Problem details:
What's wanted is each entry repeated verbatim, minus its images.

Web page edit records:

◇ ◇ ◇ ◇ ◇

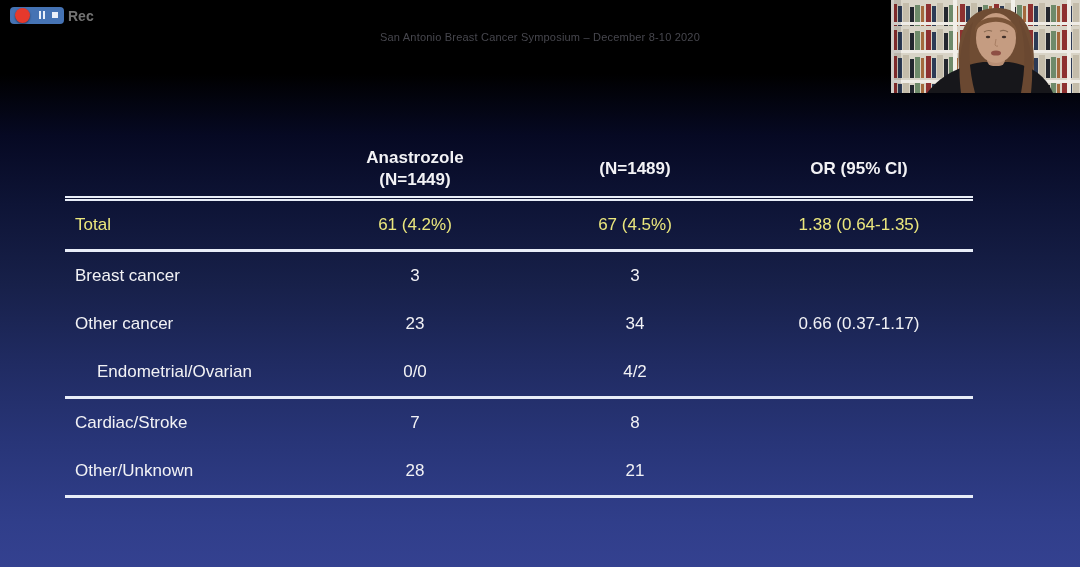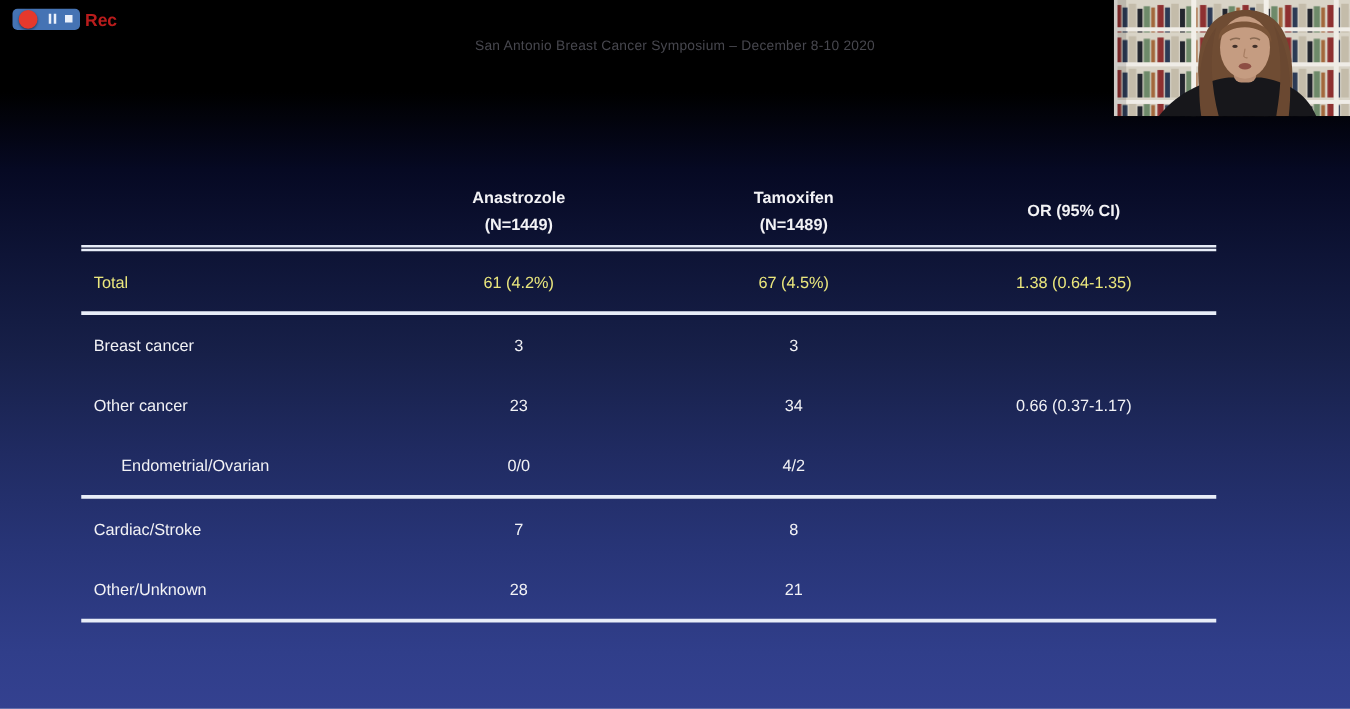--- a/index.html
+++ b/index.html
@@ -18,32 +18,32 @@
       #283578 78%, #303e8a 92%, #344190 100%);
   }
   .screen{position:absolute;inset:0;}
 
   
   .rec{position:absolute;left:10px;top:7px;display:flex;align-items:center;gap:4px;}
   .rec-badge{position:relative;width:54px;height:17px;background:#4573b4;border-radius:4px;box-shadow:0 0 2px #000;}
   .rec-dot{position:absolute;left:5px;top:1px;width:15px;height:15px;border-radius:50%;background:#e6392c;box-shadow:0 1px 2px rgba(0,0,0,.5);}
   .rec-pause{position:absolute;left:29px;top:4px;width:2px;height:8px;background:#eaf0fa;box-shadow:4px 0 0 #eaf0fa;}
   .rec-stop{position:absolute;left:42px;top:5px;width:6px;height:6px;background:#eaf0fa;}
-  .rec-label{color:#b91c1c;font-weight:bold;font-size:14px;text-shadow:1px 1px 1px #000, -1px 1px 1px #000;}
+  .rec-label{color:#737373;font-weight:bold;font-size:14px;text-shadow:1px 1px 1px #000, -1px 1px 1px #000;}
 
   
   .conf-header{position:absolute;top:31px;left:0;width:100%;text-align:center;
     color:#47474e;font-size:11px;letter-spacing:.2px;}
   .slide-title{position:absolute;top:53px;left:0;width:100%;text-align:center;
     color:var(--accent);font-size:47px;letter-spacing:.5px;}
 
   
   .table{position:absolute;left:65px;top:142px;width:908px;}
   .t-row{display:grid;grid-template-columns:240px 220px 220px 228px;align-items:center;
-    color:var(--white);font-size:13px;}
+    color:var(--white);font-size:17px;}
   .t-header{height:54px;}
   #body-rows .t-row{height:48px;}
   #body-rows{border-bottom:3px solid var(--rule);}
   .rule-thick{border-top:5px double var(--rule);}
   .rule-thin{border-top:3px solid var(--rule);}
   .t-row.highlight{color:var(--accent);font-weight:normal;}
   .cell.c0{padding-left:10px;text-align:left;}
   .cell.c1,.cell.c2,.cell.c3{text-align:center;}
   .cell.indent{padding-left:32px;}
   .head{font-weight:bold;display:flex;flex-direction:column;justify-content:center;height:100%;line-height:22px;}
@@ -72,21 +72,20 @@
     <div class="t-row t-header" id="header-row">
         <div class="cell c0 head">
           <span></span>
           <span></span>
         </div>
         <div class="cell c1 head">
           <span>Anastrozole</span>
           <span>(N=1449)</span>
         </div>
         <div class="cell c2 head">
-          <span>Tamoxifen</span>
           <span>(N=1489)</span>
         </div>
         <div class="cell c3 head">
           <span>OR (95% CI)</span>
           <span></span>
         </div>
       </div>
     <div id="body-rows">
         <div class="t-row highlight rule-thick">
           <div class="cell c0">Total</div>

◇ ◇ ◇ ◇ ◇

Answer for the task:
--- a/index.html
+++ b/index.html
@@ -18,32 +18,32 @@
       #283578 78%, #303e8a 92%, #344190 100%);
   }
   .screen{position:absolute;inset:0;}
 
   
   .rec{position:absolute;left:10px;top:7px;display:flex;align-items:center;gap:4px;}
   .rec-badge{position:relative;width:54px;height:17px;background:#4573b4;border-radius:4px;box-shadow:0 0 2px #000;}
   .rec-dot{position:absolute;left:5px;top:1px;width:15px;height:15px;border-radius:50%;background:#e6392c;box-shadow:0 1px 2px rgba(0,0,0,.5);}
   .rec-pause{position:absolute;left:29px;top:4px;width:2px;height:8px;background:#eaf0fa;box-shadow:4px 0 0 #eaf0fa;}
   .rec-stop{position:absolute;left:42px;top:5px;width:6px;height:6px;background:#eaf0fa;}
-  .rec-label{color:#b91c1c;font-weight:bold;font-size:14px;text-shadow:1px 1px 1px #000, -1px 1px 1px #000;}
+  .rec-label{color:#737373;font-weight:bold;font-size:14px;text-shadow:1px 1px 1px #000, -1px 1px 1px #000;}
 
   
   .conf-header{position:absolute;top:31px;left:0;width:100%;text-align:center;
     color:#47474e;font-size:11px;letter-spacing:.2px;}
   .slide-title{position:absolute;top:53px;left:0;width:100%;text-align:center;
     color:var(--accent);font-size:47px;letter-spacing:.5px;}
 
   
   .table{position:absolute;left:65px;top:142px;width:908px;}
   .t-row{display:grid;grid-template-columns:240px 220px 220px 228px;align-items:center;
-    color:var(--white);font-size:13px;}
+    color:var(--white);font-size:17px;}
   .t-header{height:54px;}
   #body-rows .t-row{height:48px;}
   #body-rows{border-bottom:3px solid var(--rule);}
   .rule-thick{border-top:5px double var(--rule);}
   .rule-thin{border-top:3px solid var(--rule);}
   .t-row.highlight{color:var(--accent);font-weight:normal;}
   .cell.c0{padding-left:10px;text-align:left;}
   .cell.c1,.cell.c2,.cell.c3{text-align:center;}
   .cell.indent{padding-left:32px;}
   .head{font-weight:bold;display:flex;flex-direction:column;justify-content:center;height:100%;line-height:22px;}
@@ -72,21 +72,20 @@
     <div class="t-row t-header" id="header-row">
         <div class="cell c0 head">
           <span></span>
           <span></span>
         </div>
         <div class="cell c1 head">
           <span>Anastrozole</span>
           <span>(N=1449)</span>
         </div>
         <div class="cell c2 head">
-          <span>Tamoxifen</span>
           <span>(N=1489)</span>
         </div>
         <div class="cell c3 head">
           <span>OR (95% CI)</span>
           <span></span>
         </div>
       </div>
     <div id="body-rows">
         <div class="t-row highlight rule-thick">
           <div class="cell c0">Total</div>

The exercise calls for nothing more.